By Jordan Rinehart
As the Fall 2013 semester drew to a close, many of WSU Sociology’s 111 undergraduate majors were knee-deep in preparation for their transition out of Pullman and into the next phase of their lives. In December, graduating seniors carried with them the knowledge and skills gained at WSU into the next phase of their planned careers in the field of social justice. Corri van Schijndel, who grew up in Vancouver, WA, gained an interest in sociology during her sophomore year at WSU.
“After taking Introduction to Sociology, I knew that this degree program was a perfect fit,” says Corri. “My goal is to become an elementary teacher and work in racially diverse and poverty-impacted communities where I can apply my background education in sociology.”
Corri is well on her way to achieving her goal after recently completing a two-week intensive observation period in a fifth-grade classroom in a high-need and diverse school setting.
She tells us: “Through my experience, I hope to be able to continue to impact childrens’ lives by integrating my knowledge in the fields of sociology and education.”
But aspirations like Corri’s don’t happen in a vacuum. In WSU Sociology’s undergraduate program, students are given the tools to succeed in school as well as in transition out of the program. And WSU Instructor Prof. Kristin Cutler plays an essential part in making that happen. After earning her PhD from WSU Sociology’s Graduate Program in 2013, Dr. Cutler has been hard at work ensuring that sociology majors in Pullman are prepared for what’s next.
When she’s not engaged in teaching over 500 students from across the globe and supervising seven teaching assistants in her Introduction to Sociology course (a University Core Requirement course), Prof. Cutler works with graduating seniors in Sociology 495: Capstone – a senior-level course designed to prepare students for post-graduation work and education.

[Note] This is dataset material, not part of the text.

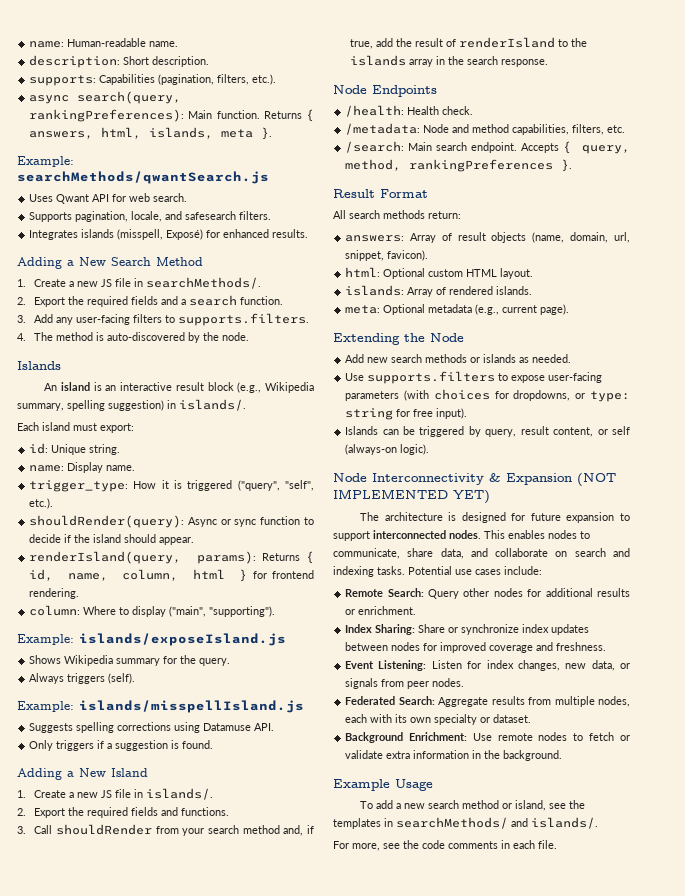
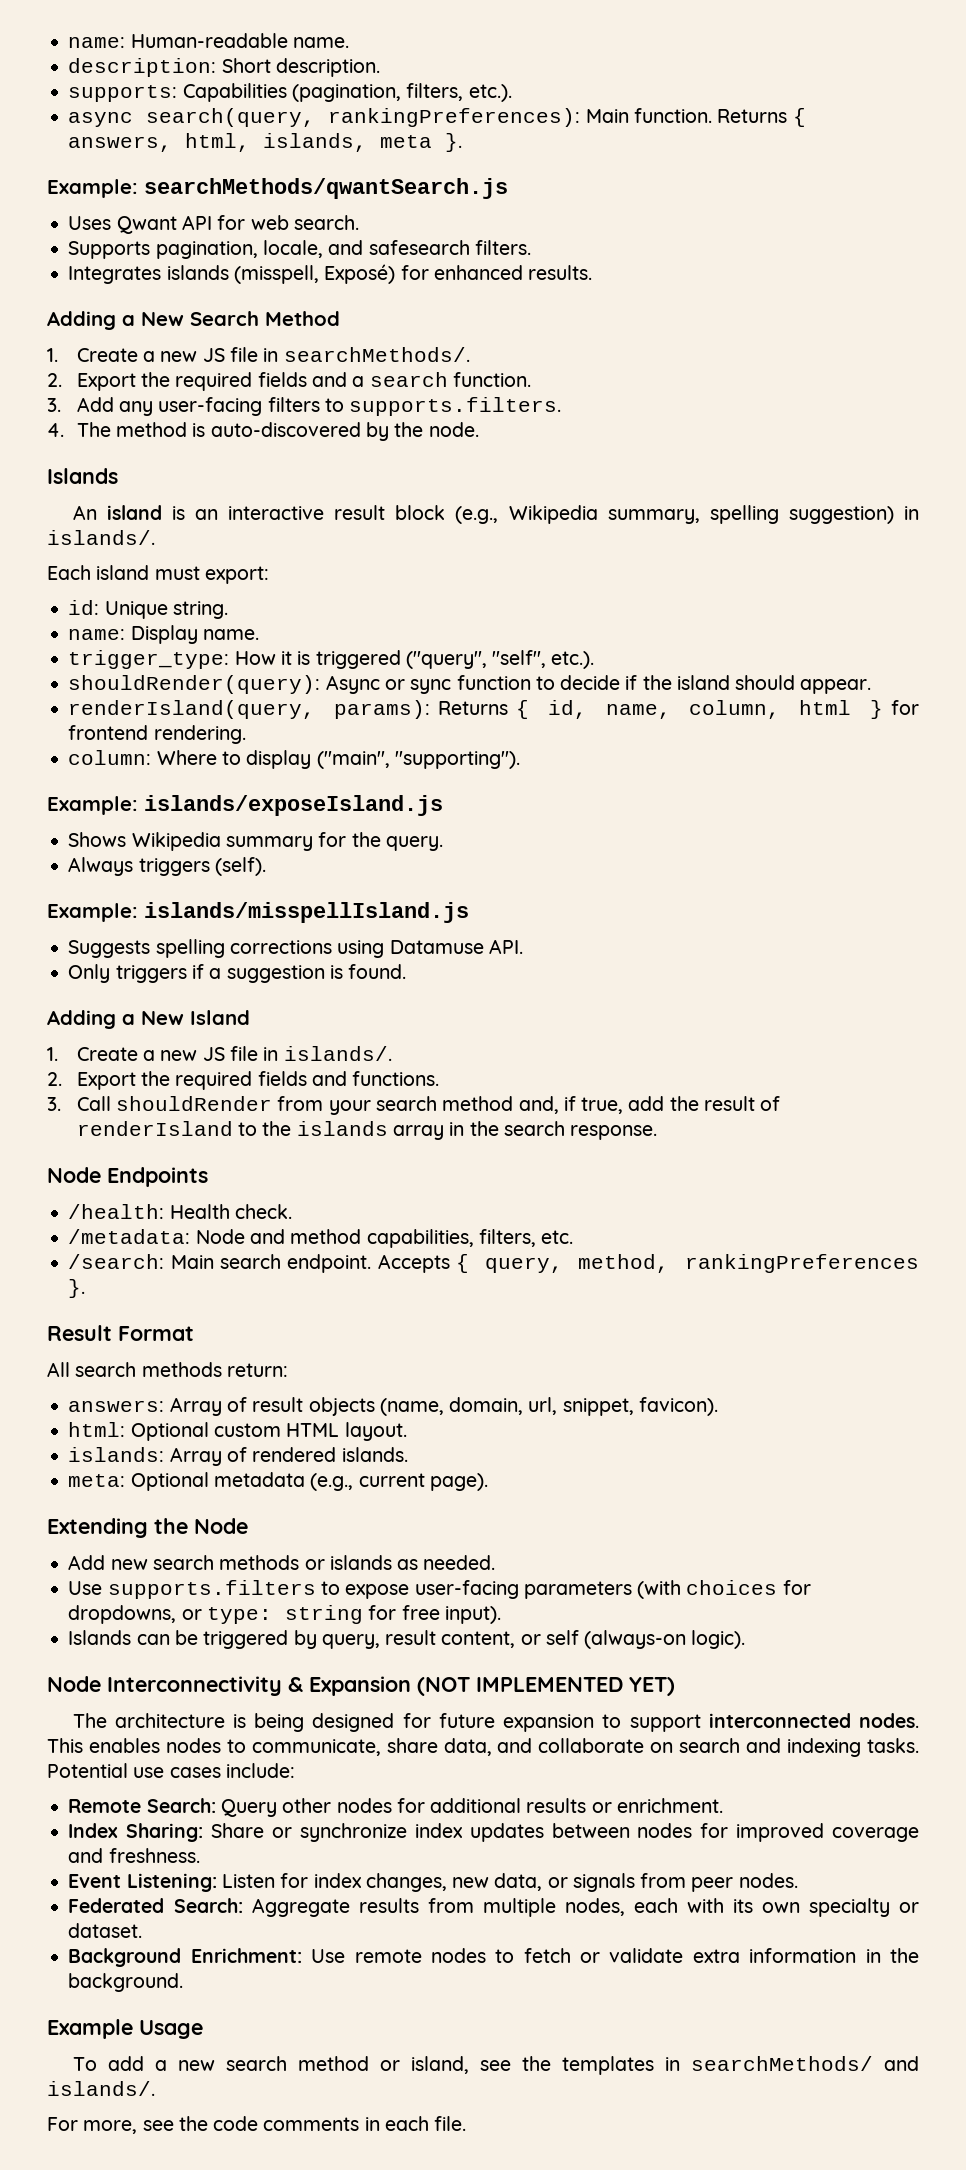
- The architecture is designed for future expansion to support interconnected nodes.
+ The architecture is being designed for future expansion to support interconnected nodes.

In addition to the course’s individual research requirements and classroom job skill preparation, students interact with community organizations, government offices, and educational institutions through the course’s core internship component, which seeks to prepare students for the transition into the job market or further their education. And this, says Dr. Cutler, is essential:
“Some students are well-prepared for the transition early on in their college careers, while others face challenges adjusting to the job market. However, we know that sociology majors have a lot to contribute in a variety of careers, as sociology teaches students to think critically in a wide array of work and educational environments. Last year, students brought to our attention the need for more career development and job skill training in the sociology program. And we are responding.”
Whether interning with a local nonprofit or gaining research experience working with a WSU Sociology professor, each student is granted the opportunity to hone their job skills and explore different work environments, in order to hit the ground running after graduation. Graduating senior Allison Clark, “found inspiration in the way that sociology class shed light on everyday situations.”
In January, Allison plans to take this inspiration on the road, working as a volunteer with nonprofit organizations and political campaigns in order to hone her job skills and explore different career opportunities before continuing her education in a graduate program.
And yet other students, like Justina Petry, chose sociology as a second major in order to expand their future opportunities. Having already secured a degree in Criminal Justice, Justina plans to enter the field of law enforcement. “I’d like to be able to help people and give back to my community by doing my part to keep it safe. There are so many other factors that come together to encourage an individual to engage in crime — both at the individual and societal level. By having a broad background in social sciences, I will be better armed to handle potentially difficult situations by being able to consider all angles.“ Justina is putting her “sociological imagination” to work as characterized by C. Wright Mills more than a half century ago, in his landmark book by that name.
The bachelor of arts in sociology degrees for these students and 14 others were conferred in Beasley Coliseum, named for Wallis Beasley, former sociology professor and interim president of Washington State University.